Thursday, 3 March 2016

Kubuntu 16.04 Pre-Release Review

I was getting a bit tired of Mint KDE 17.3 on my main HP Z400 workstation (Quad core 2.5Ghz Xeon, 6GB RAM) like the way it holds back updates, plus for some reason it has been feeling rather sluggish and the final straw was Mint's user forum and main site getting hacked. If I cannot get help through their forum without them exposing my personal details then I will look elsewhere. The question was which distro should I try?

Well I wanted to stick with KDE and switch pretty quickly. I did consider Kaos Linux which is an interesting ground-up built distro that uses the package system and rolling release method from Arch. However having tried it in a VM, I would have had to spend a lot of time researching how to get all my favourite apps to install, and I needed to switch quicker than that. I'd also probably have to backup and format my Home partition. Plus 'bleeding-edge' distros are not really my cup of tea, I prefer stability over the latest apps. I know my way round apt-get and dpkg commands so well, I decided to go for Kubuntu 16.04. However since the final release is not due until the mid-April, I took a risk and installed a Daily build. This also made things easier because I could keep my old Home partition, so all my settings (bar the KDE ones) would stay, and I won't have to reinstall when 16.04 is finally released.


Installing took no time at all, as per previous releases, and the install went without a hitch. Upon rebooting I logged into the new KDE Plasma 5 desktop. By default on Nvidia cards 'buntu releases run using the open source Nouveau drivers, which are surprisingly good, apart from slightly fuzzy font rendering, but I could use it on my dual monitors fine while I sorted out getting the proprietary drivers installed. I tried installing the latest drivers manually using the PPA, but ended up with blank screens, until I remembered that my card is an old passive-cooled Geforce 210! Since Kubuntu's Driver Management Module doesn't see the old Legacy cards, I checked on NVidia's site which ones I needed, installed Synaptic, and looked for the nvidia-340 drivers. Once I installed them and rebooted all was well again. I then installed all my usual apps such as Gimp, Gmusicbrowser, Clementine, VLC etc. I also installed a couple of meta-packages, kubuntu-restricted-extras (for extra non-free codecs etc) and build-essential (for compiling apps).


The only remnants of my old settings I had to fix was some of the Places in Dolphin file manager were orphaned (since I changed the mount point of one of my drives) so it was just a case of editing those in the sidebar. Incidentally, I like the cleaned up look of Dolphin now, just remember that a lot of settings are now under the "Control" button.

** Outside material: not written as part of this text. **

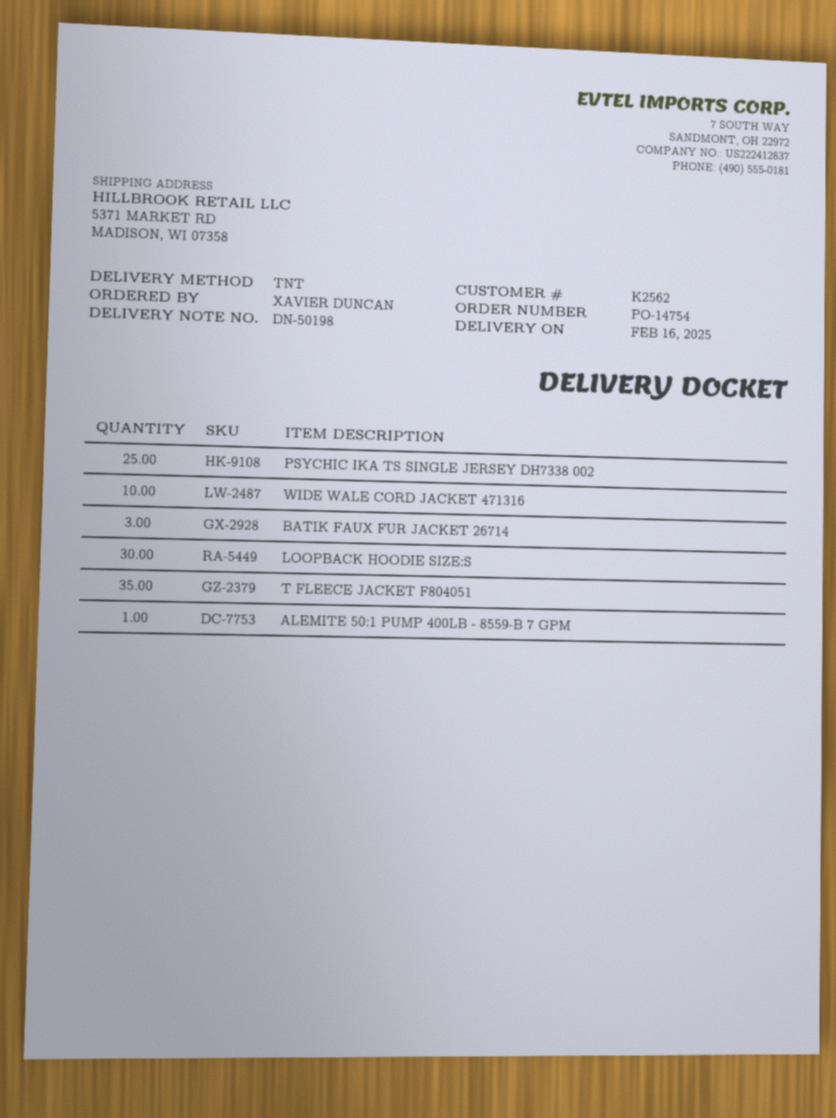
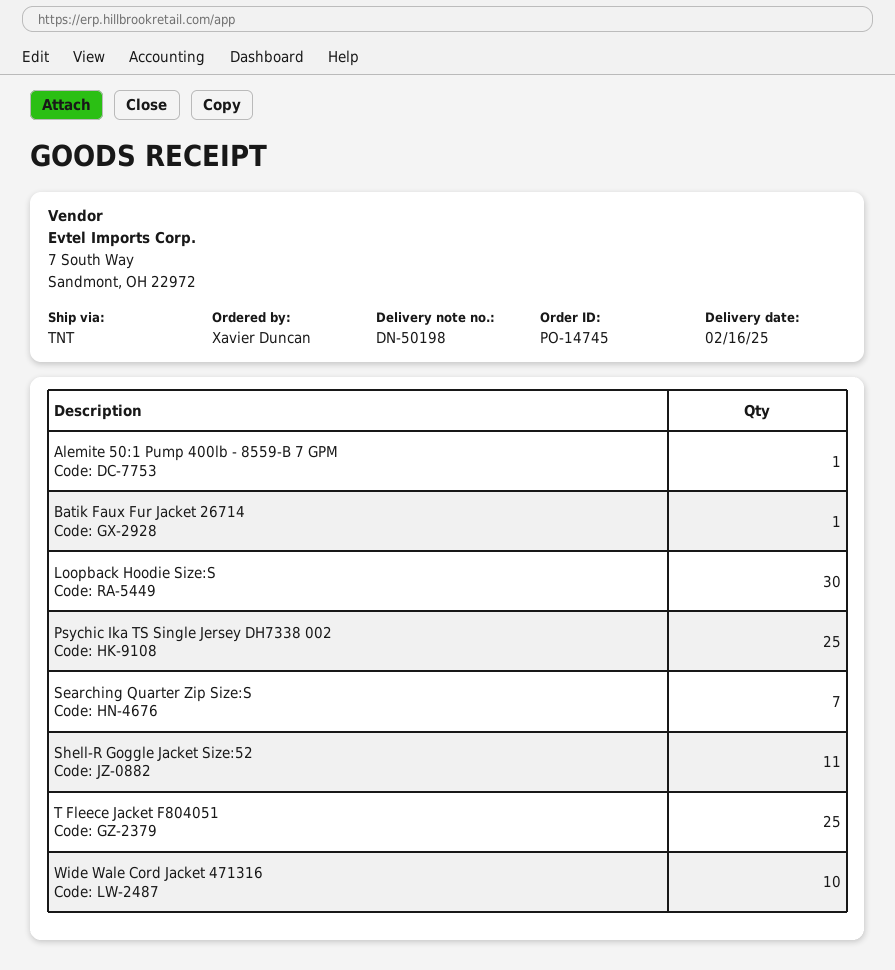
order number: PO-14754 -> PO-14745
BATIK FAUX FUR JACKET 26714: 3 -> 1
T FLEECE JACKET F804051: 35 -> 25
Searching Quarter Zip Size:S: none -> 7
Shell-R Goggle Jacket Size:52: none -> 11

My only slight problems are with virtual machines. Virtualbox won't install as it has dependency issues and (my admittedly old version of) VMWare Workstation needs patching again due to a newer kernel than it expects.I am sure these will be sorted at some point but it's not too much of a problem since I can always try VMs on my server (which has much more RAM anyway) and remote into them. Also I had to re-enable bash auto-completion which is not on by default for some reason.


I have changed the hideous Kubuntu default wallpaper for a couple of my favourites. It would be nice if KDE could span one wallpaper between two desktops, but KDE treats each workspace as separate. I have also tweaked the desktop/panel layout, switched the Desktop Theme from the default Breeze Light to Breeze Dark and installed Conky, so this is how my desktop looks now:


One thing I really love in Plasma 5 is the new Media Player widget, which now even recognises Gmusicbrowser, which it never did before, oh and the keyboard media buttons now actually work with Gmusicbrowser! Hovering over the widget on the panel shows artist/song info and album cover, clicking on the widget opens up the media controls. It might not seem like much but it's little things like this make things easier. Incidentally, Clementine player still uses a lot of resources - it is the top item in CPU and Memory usage in System Monitor, above Chrome!

 
The main thing I love about Kubuntu 16.04 is it's speed, it feels lightning fast compared to my old Mint KDE installation, even on a mechanical hard drive. Chrome feels really snappy, even with quite a few tabs open. Being a Daily build, there's a whole bunch of updates to install every day, when I login and even though it's still in beta, it is really stable, I've not had any application crashes yet, so hopefully it should be rock solid when it is finally released.

Update 6th March 2016
There's been a few little crashes, including once with Plasma desktop crashing and another with mouse settings, but nothing that a quick logout/login or reboot hasn't cured. Being a pre-release there are bound to be a few little bugs so I wouldn't recommend putting on mission critical situations until the final release, but at least there's not too long to wait.